Lecture 1 Flashcards
What is biopsychology?
scientific study of the biology of behaviour
What might brain activity produce?
Emotions Thought Dreams Memories Perceptions
What is thought to modulate brain activity?
Physiology (are we stressed or relaxed?, did you just exercise?) and chemistry (what is around to modulate the activity of the brain, what chemicals are available?)
What is some of the history of biopsychology?
Conducted on human and animal experiments (generally looking at behaviours and making logical arguments)
Logical arguments
Clinical case studies
What is the purpose of the nervous system?
To produce and control behaviour
What are the divisions of biopsychology?
Neuroanatomy Neurochemistry Neuroendocrinology Neuropathology Neuropharmacology Neurophysiology Physiological psychology Neuropsychology Cognitive Neuroscience Comparative psychology
What is Neuroendocrinology?
How hormones effect the braini
what is Physiological psychology?
Physiological underpinning of the brain
What is neurochemistry?
The role of neurochemicals during particular behaviours
What is psychopharmacology?
The effect of drugs on the brain
What is neuropathology?
Studying diseased brains
What is neuropsychology?
Love patients.
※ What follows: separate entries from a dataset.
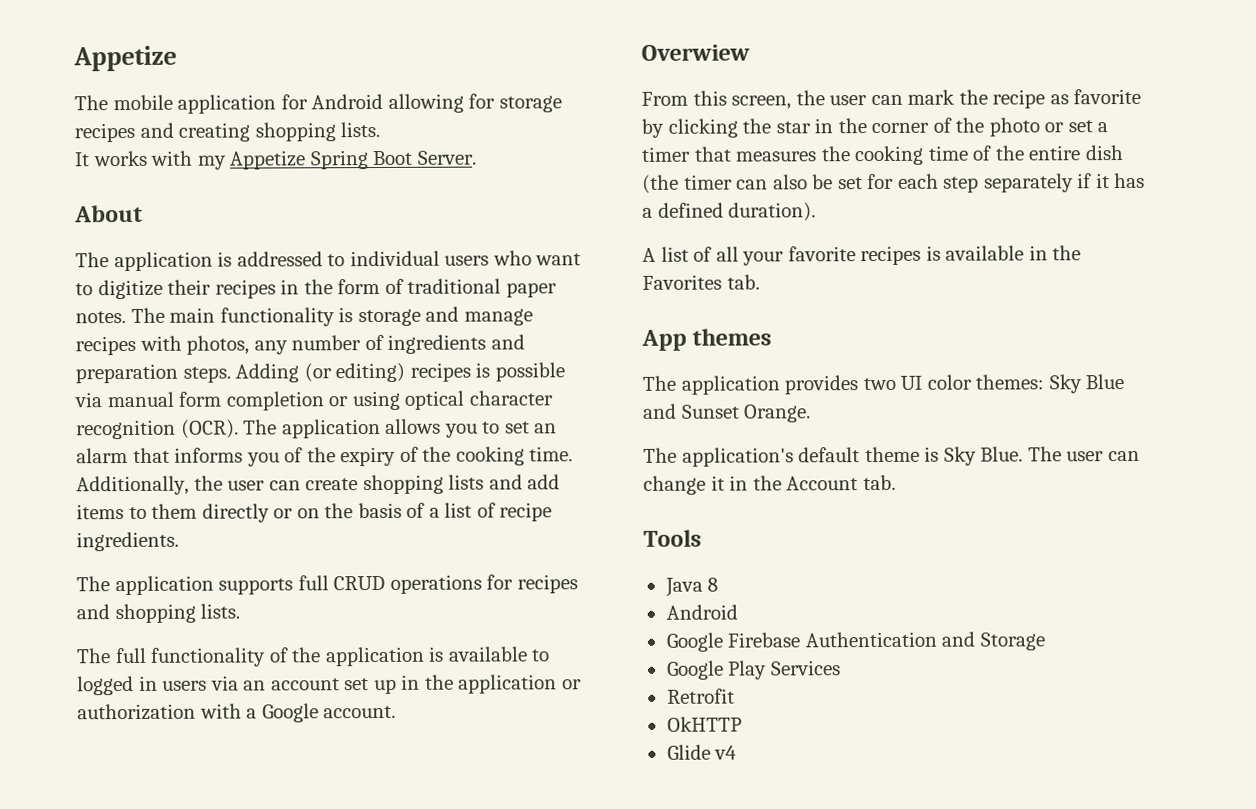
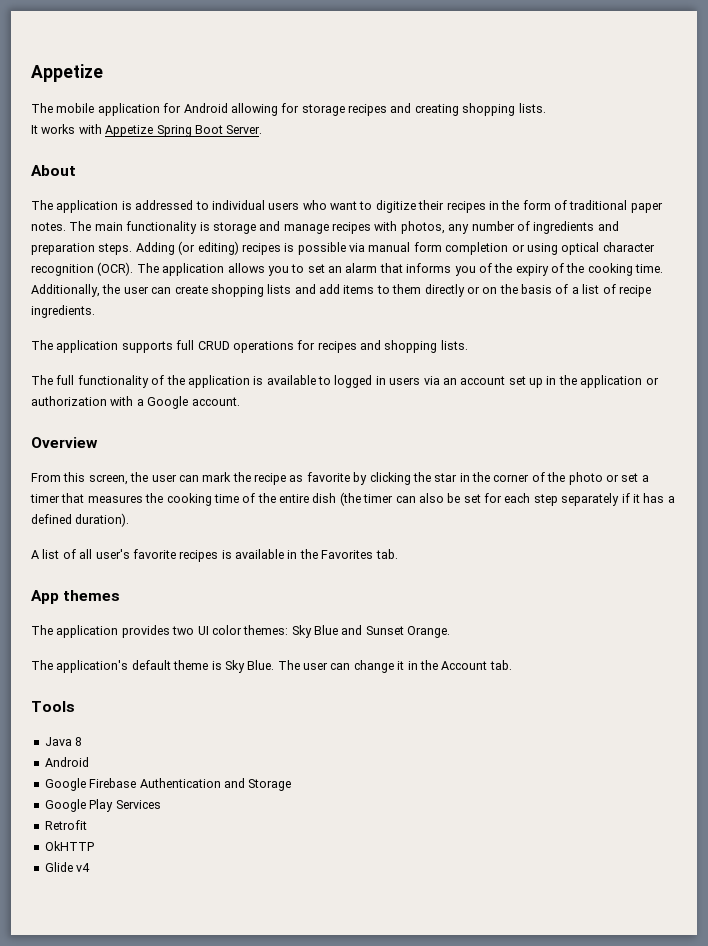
- It works with my Appetize Spring Boot Server.
+ It works with Appetize Spring Boot Server.
- Overwiew
+ Overview
- A list of all your favorite recipes is available in the Favorites tab.
+ A list of all user's favorite recipes is available in the Favorites tab.

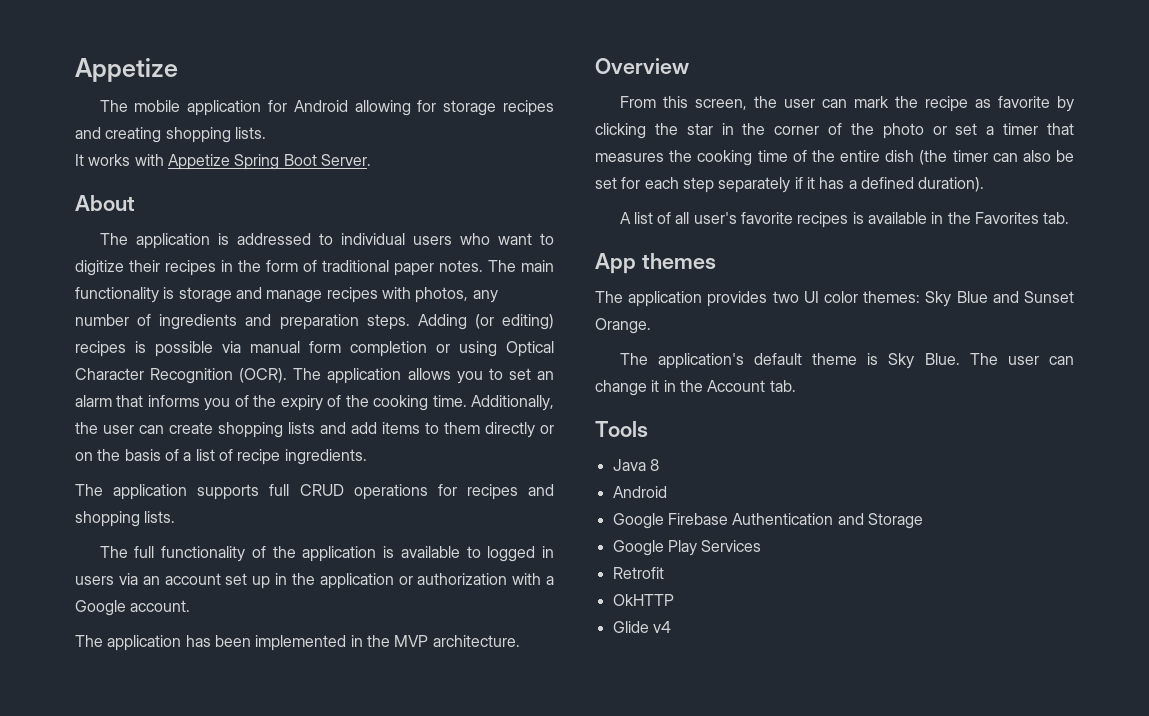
- Adding (or editing) recipes is possible via manual form completion or using optical character recognition (OCR).
+ Adding (or editing) recipes is possible via manual form completion or using Optical Character Recognition (OCR).
+ The application has been implemented in the MVP architecture.

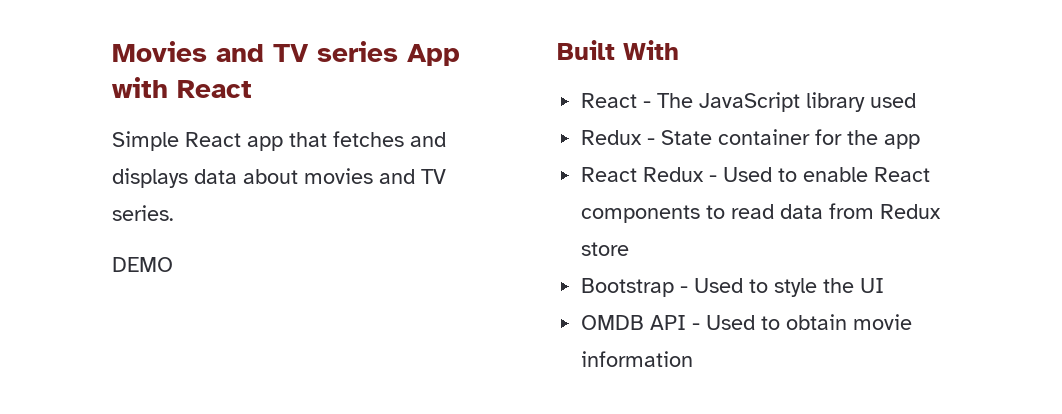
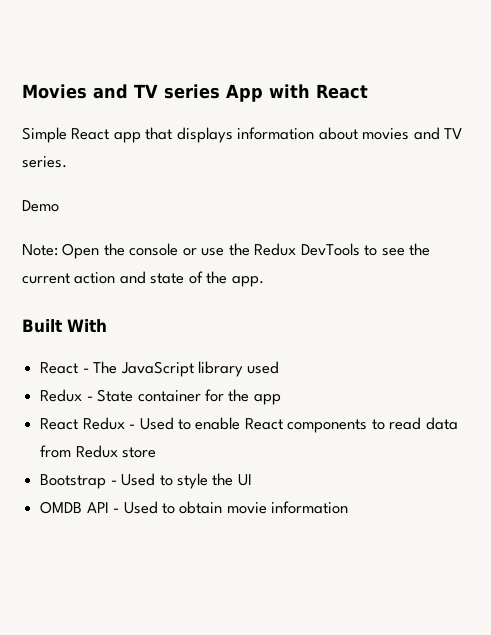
- Simple React app that fetches and displays data about movies and TV series.
+ Simple React app that displays information about movies and TV series.
- DEMO
+ Demo
+ Note: Open the console or use the Redux DevTools to see the current action and state of the app.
Assess what areas of the brain are effected from neurological disorders
What is cognitive neuropsychology?
Studying humans and brain imaging
How does the healthy brain function?
What is psychophysiology?
Assessing how your brain changes your on going physiology
Peripheral changes that happen due to the changes in the brain (polygraph)
What is neuroanatomy?
Used to look at how parts of the brain may change due to aging
What is comparative psychology?
Asking questions across species
What are the benefits of using human subjects?
Communication -provide feedback -report experiences -follow instructions Have human brain and behaviours Low maintenance Cost effects
What are disadvantages to using human subjects?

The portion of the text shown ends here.